* _Task instructions_:
Where the listing below has a line with "q2nc3f.17 | end (clean): 10.49 -> 9.97", write out exactly that line and every line after it, stopping after the line with "row q2nc3f.5: none -> 1.8 | 2.97".
Dataset below:
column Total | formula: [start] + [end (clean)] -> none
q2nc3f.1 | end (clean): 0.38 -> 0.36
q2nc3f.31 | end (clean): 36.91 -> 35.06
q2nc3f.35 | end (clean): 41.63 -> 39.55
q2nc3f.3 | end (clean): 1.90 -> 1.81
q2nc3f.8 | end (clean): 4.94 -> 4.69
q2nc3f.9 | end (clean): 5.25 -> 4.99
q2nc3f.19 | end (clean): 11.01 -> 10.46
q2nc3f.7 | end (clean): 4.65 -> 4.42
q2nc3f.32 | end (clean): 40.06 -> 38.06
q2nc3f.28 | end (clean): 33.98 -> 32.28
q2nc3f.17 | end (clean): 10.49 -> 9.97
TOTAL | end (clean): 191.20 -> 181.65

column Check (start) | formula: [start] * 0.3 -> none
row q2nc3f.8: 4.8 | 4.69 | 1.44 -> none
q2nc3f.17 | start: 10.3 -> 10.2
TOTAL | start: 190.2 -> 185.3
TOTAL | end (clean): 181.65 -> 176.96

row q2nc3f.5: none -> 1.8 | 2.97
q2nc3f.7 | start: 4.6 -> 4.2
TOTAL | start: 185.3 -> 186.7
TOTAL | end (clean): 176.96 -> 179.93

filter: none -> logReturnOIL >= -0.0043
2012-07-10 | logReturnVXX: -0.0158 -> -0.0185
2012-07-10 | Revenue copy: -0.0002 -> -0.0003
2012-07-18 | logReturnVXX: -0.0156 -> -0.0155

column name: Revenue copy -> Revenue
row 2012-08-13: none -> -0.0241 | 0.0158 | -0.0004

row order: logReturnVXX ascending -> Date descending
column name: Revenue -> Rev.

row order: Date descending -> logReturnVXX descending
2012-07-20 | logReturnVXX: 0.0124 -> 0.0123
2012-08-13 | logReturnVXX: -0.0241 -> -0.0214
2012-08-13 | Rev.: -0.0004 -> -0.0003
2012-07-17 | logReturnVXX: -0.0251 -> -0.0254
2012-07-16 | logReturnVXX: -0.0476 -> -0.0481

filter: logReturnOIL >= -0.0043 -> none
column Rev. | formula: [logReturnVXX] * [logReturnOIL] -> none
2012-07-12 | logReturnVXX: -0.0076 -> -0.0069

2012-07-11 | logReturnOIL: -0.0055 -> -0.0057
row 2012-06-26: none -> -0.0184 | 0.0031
End of Dataset.
* _Task answer_:
q2nc3f.17 | end (clean): 10.49 -> 9.97
TOTAL | end (clean): 191.20 -> 181.65

column Check (start) | formula: [start] * 0.3 -> none
row q2nc3f.8: 4.8 | 4.69 | 1.44 -> none
q2nc3f.17 | start: 10.3 -> 10.2
TOTAL | start: 190.2 -> 185.3
TOTAL | end (clean): 181.65 -> 176.96

row q2nc3f.5: none -> 1.8 | 2.97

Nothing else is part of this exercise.